Friday, Mar. 11, 1966
Final Departure
Studebaker, a 64-year-old name in the automotive world, is going out of the auto business.
In the U.S. car industry, where the big get bigger and the small tend to get squeezed out, the Studebaker Corp. in 1963 tried a brave departure. Bathed in $80 million of red ink after eight years of declining sales and expensive overhead at its antiquated South Bend plants, it moved assembly lines across the border to a more efficient subsidiary in Hamilton, Ontario. In its U.S. operation, the company needed to sell 115,000 cars a year to break even, was falling short of the mark. In Canada, with lower production costs, the make-money sales point was 20,000 cars a year, which ought to have been attainable. But it wasn't. Last week Studebaker announced that it was shutting down its Canadian motorcar assembly lines and would no longer make any cars.

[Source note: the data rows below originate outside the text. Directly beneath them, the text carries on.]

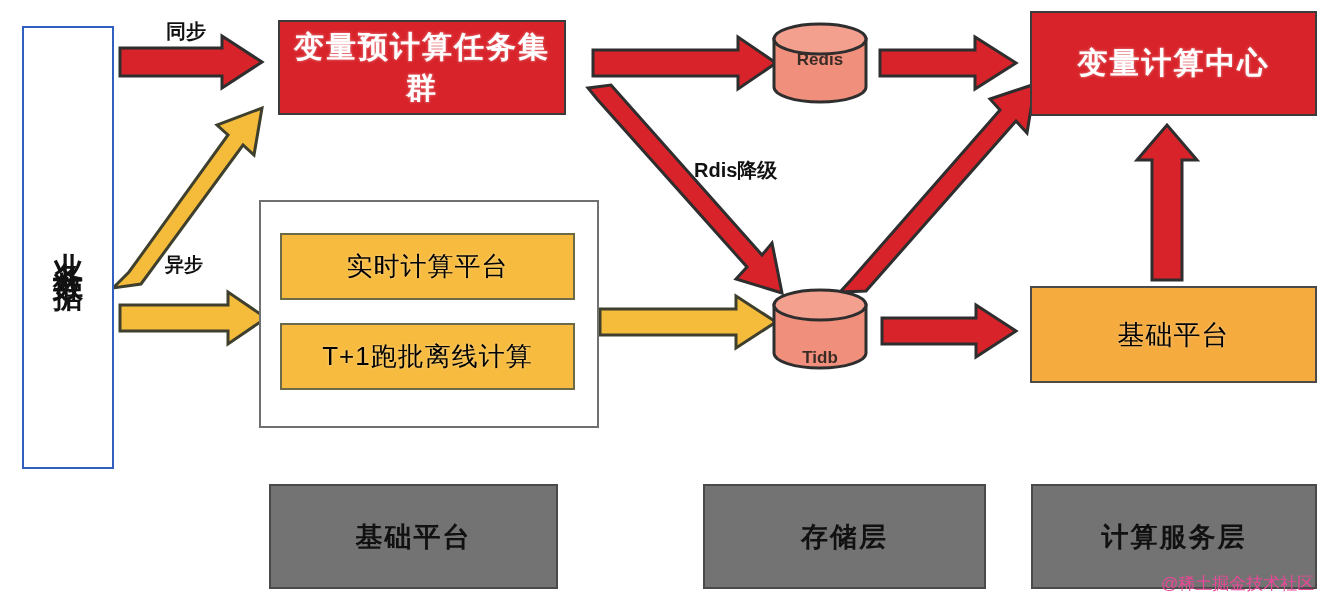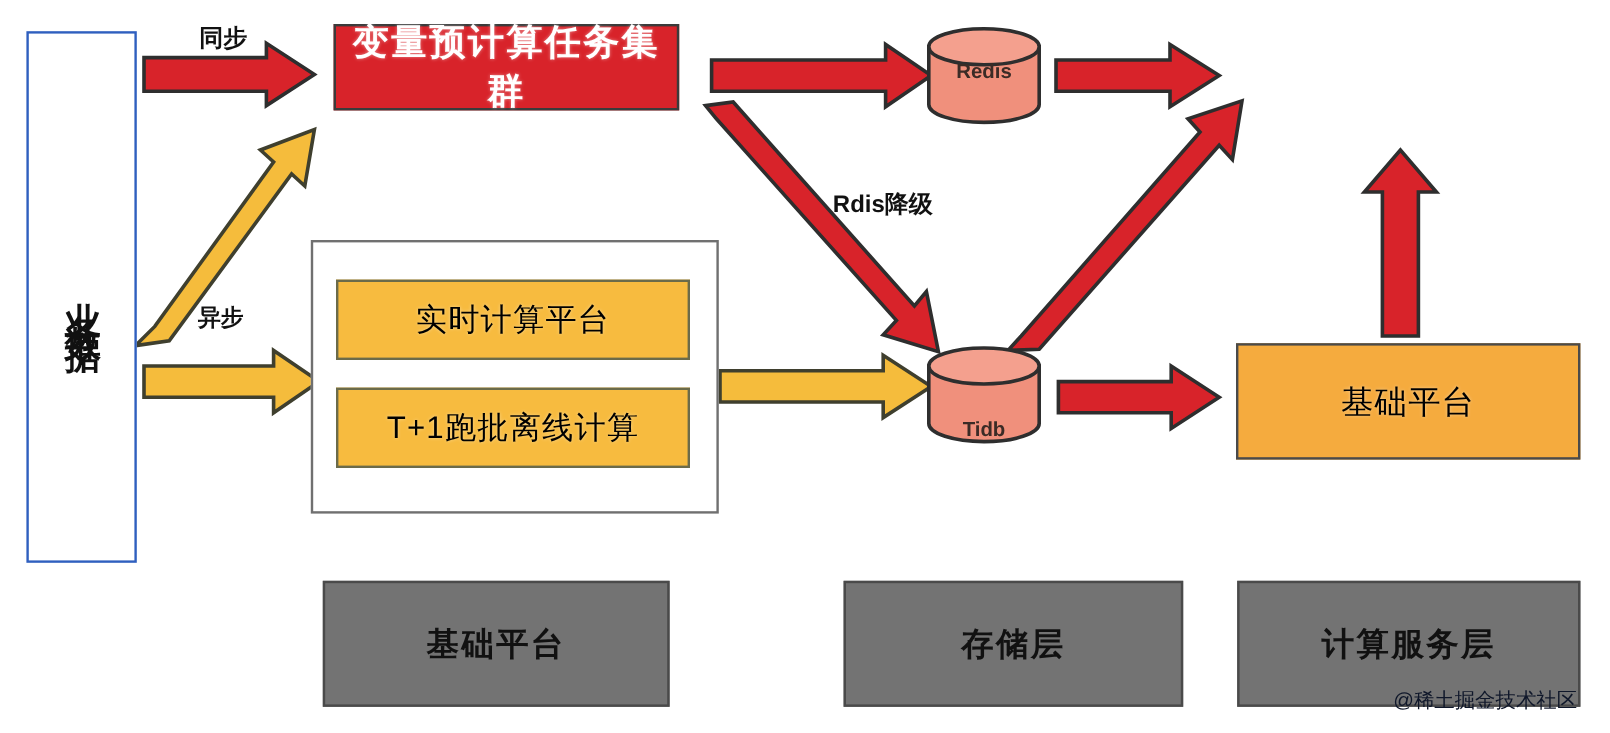"变量预计算任务集群" div.node { height: 72px -> 95px }
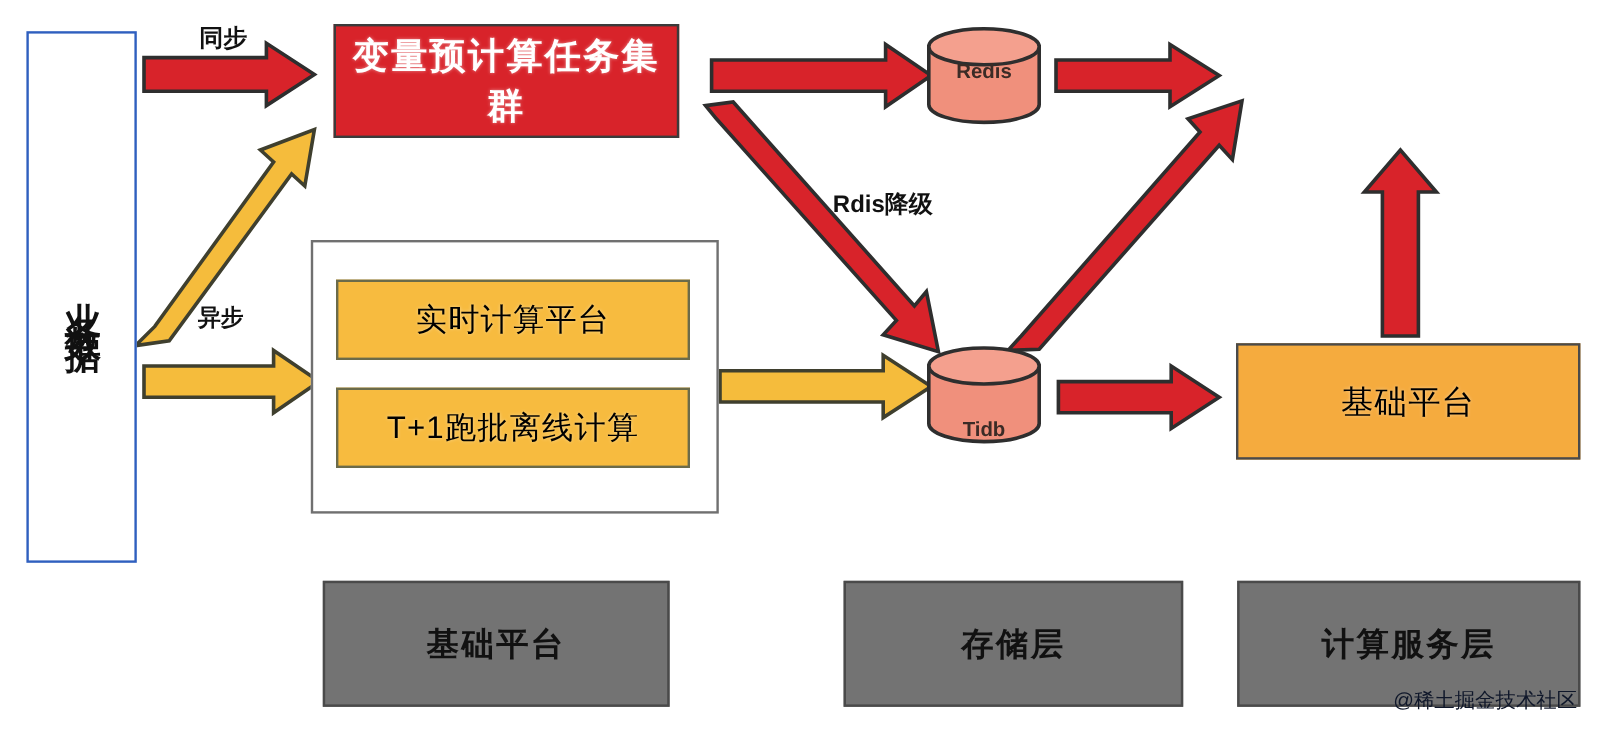"变量计算中心" div.node { html: none -> <div> <span>变量计算中心</span> </div> }
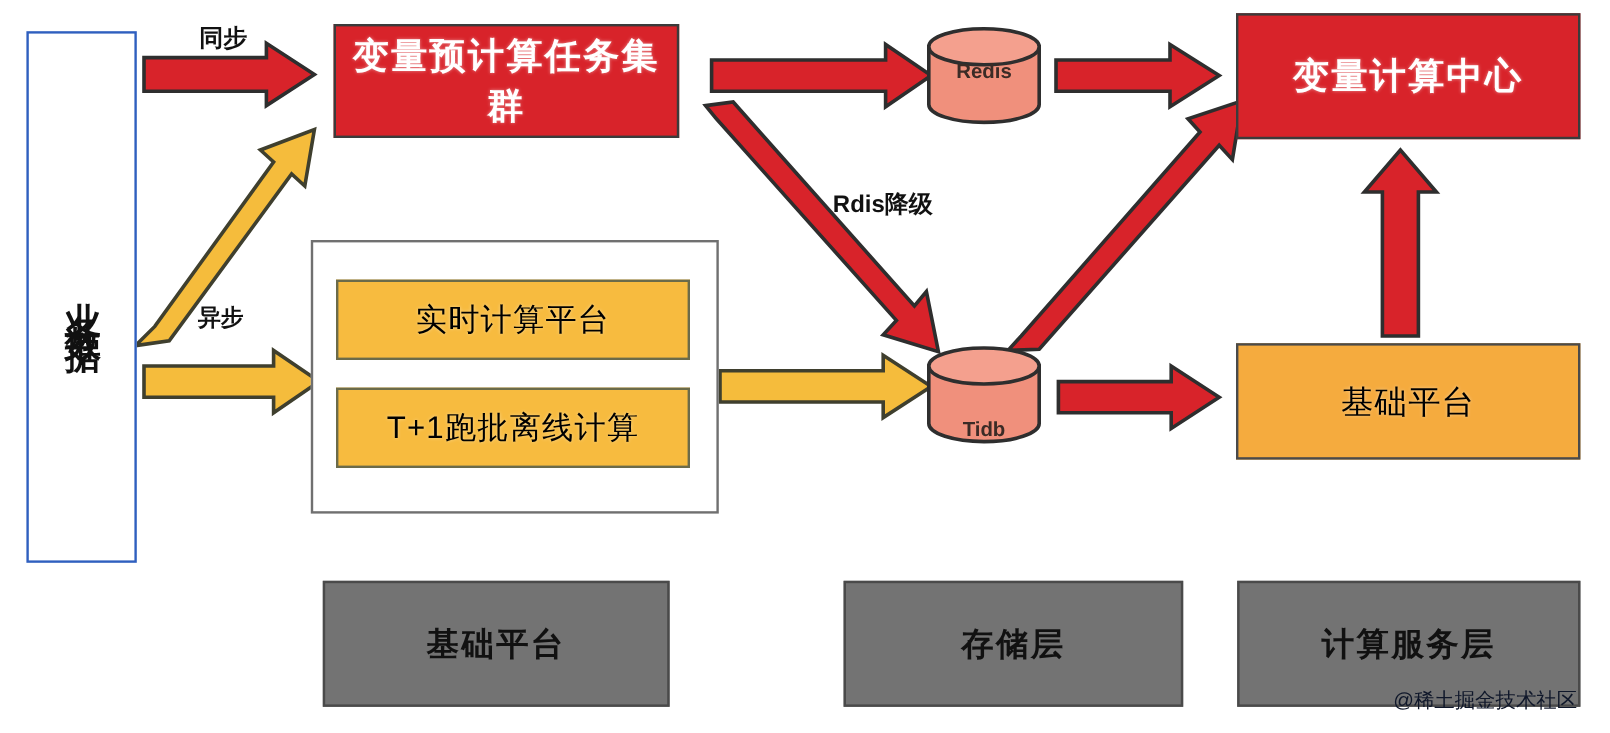"@稀土掘金技术社区" .watermark { color: #0f172a -> #ec4899 }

The first move toward last week's decision was really made in 1961, when the corporation began to diversify into more profitable, nonautomotive enterprises. Nine U.S.-based divisions now turn out such products as tractors, refrigerators, generators, and aerospace hardware, which together last year accounted for 75% of Studebaker's $200 million in sales, and all its $10.5 million profit. Its stock, rising on rumors that outside investors were trying to buy it out, was up 11 points in three weeks and last week closed at 40 1/4. The outsiders have been turned down and, with autos phased out, the 114-year-old onetime wagonmaking firm should return at last to a stable position.